The BBC has posted an interesting map of Nigeria that captures the spatiality of politics, ethnicity, wealth, health, literacy and oil.  There are significant problems with this map.  The underlying data has fairly large error bars that are not acknowledged, and the presentation of the data is somewhat problematic; for example, the ethnic “areas” in the country are represented only by the majority group, hiding the heterogeneity of these areas, and other data is aggregated at the state level, blurring heterogenous voting patterns, incomes, literacy rates and health situations. I really wish that those who create this sort of thing would do a better job addressing some of these issues, and pointing out the issues they cannot address to help the reader better evaluate the data.

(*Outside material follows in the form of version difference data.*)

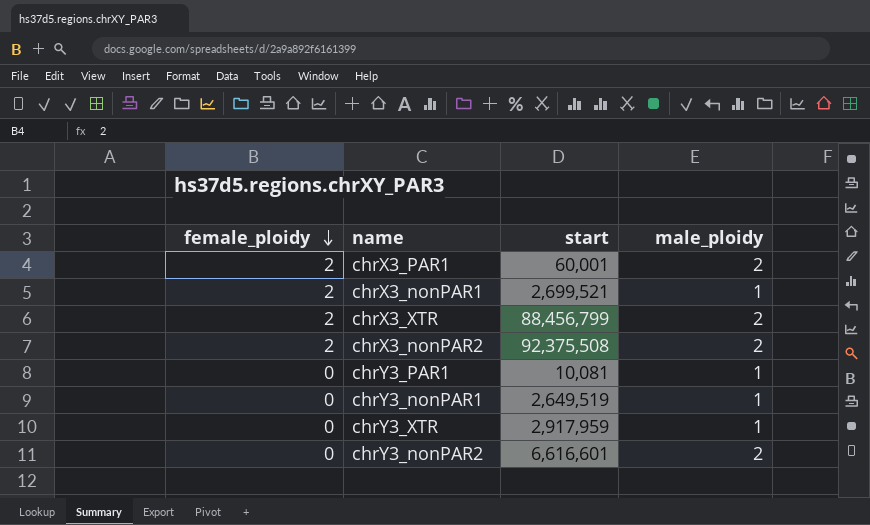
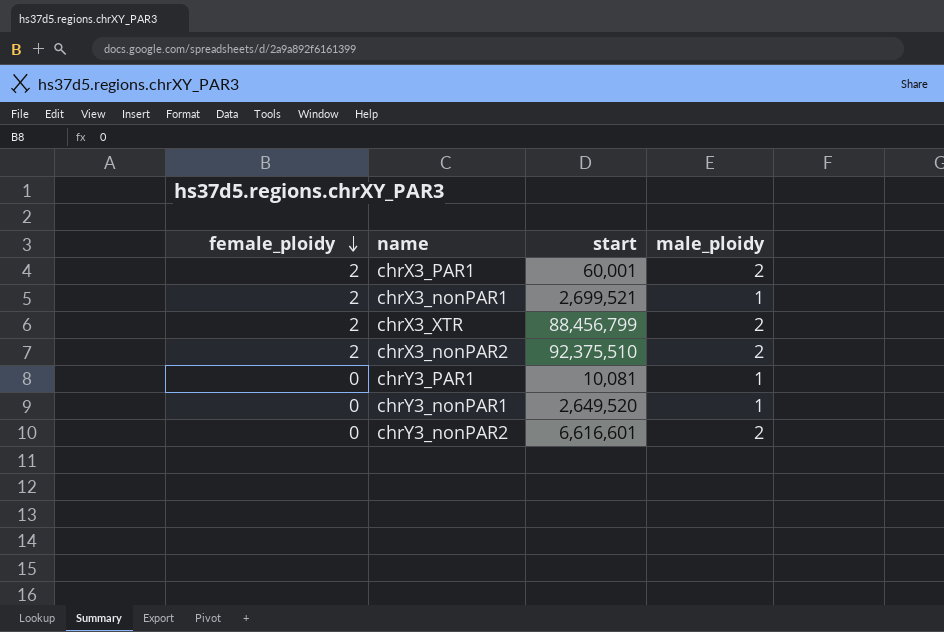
row chrY3_XTR: 0 | 2,917,959 | 1 -> none
chrX3_nonPAR2 | start: 92,375,508 -> 92,375,510
chrY3_nonPAR1 | start: 2,649,519 -> 2,649,520

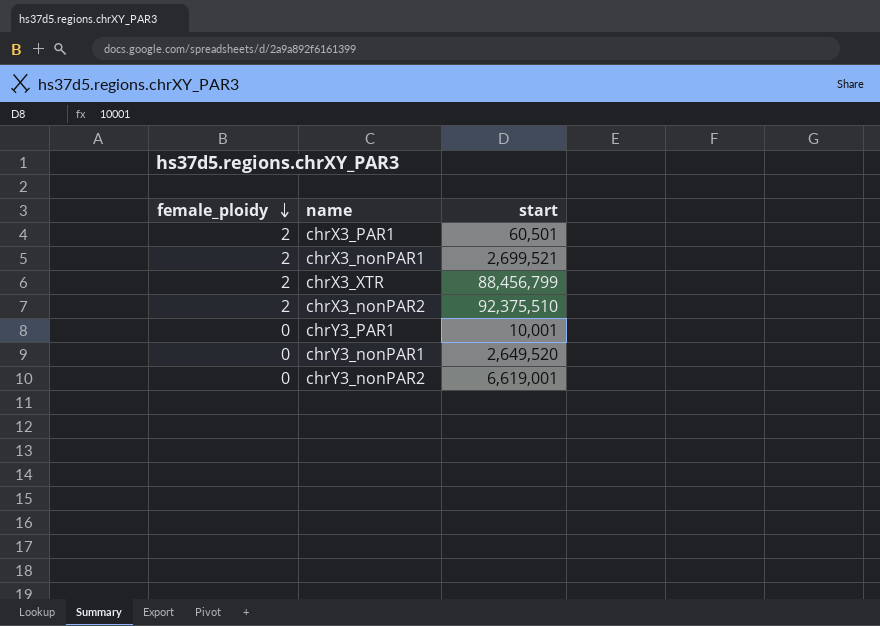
column male_ploidy | position: 4 -> none
chrX3_PAR1 | start: 60,001 -> 60,501
chrY3_PAR1 | start: 10,081 -> 10,001
chrY3_nonPAR2 | start: 6,616,601 -> 6,619,001

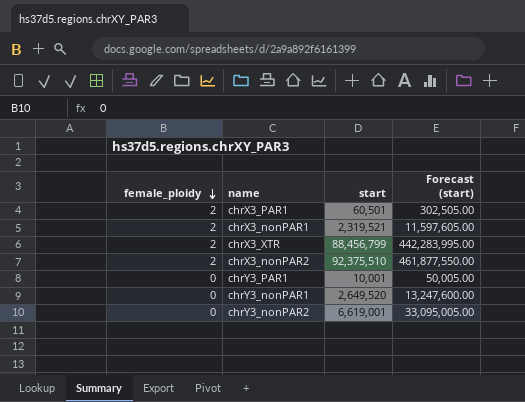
column Forecast (start) | formula: none -> [start] * 5
chrX3_nonPAR1 | start: 2,699,521 -> 2,319,521

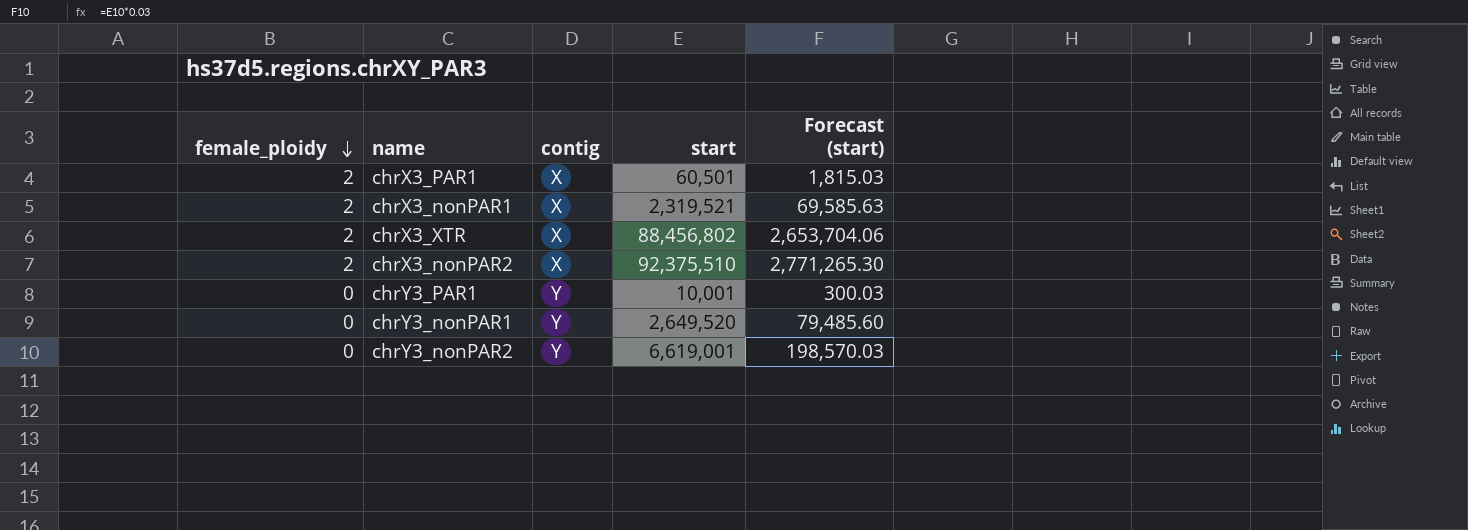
column contig | position: none -> 3
column Forecast (start) | formula: [start] * 5 -> [start] * 0.03
chrX3_XTR | start: 88,456,799 -> 88,456,802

But even with all of these caveats, this map is a striking illustration of the problems with using national-level statistics to guide development policy and programs.  Look at the distributions of wealth, health and literacy in the country – error bars or no, this data clearly demonstrates that national measures of wealth cannot guide useful economic policy, national measures of literacy might obscure regional or ethnic patterns of educational neglect, and national vaccination statistics tell us nothing about the regional variations in disease ecology and healthcare delivery that shape health outcomes in this country.

This is not to say that states don’t matter – they matter a lot.  However, when we use national-scale data for just about anything, we are making very bad assumptions about the heterogeneity of the situation in that country . . . and we are probably missing key opportunities and challenges we should be addressing in our work.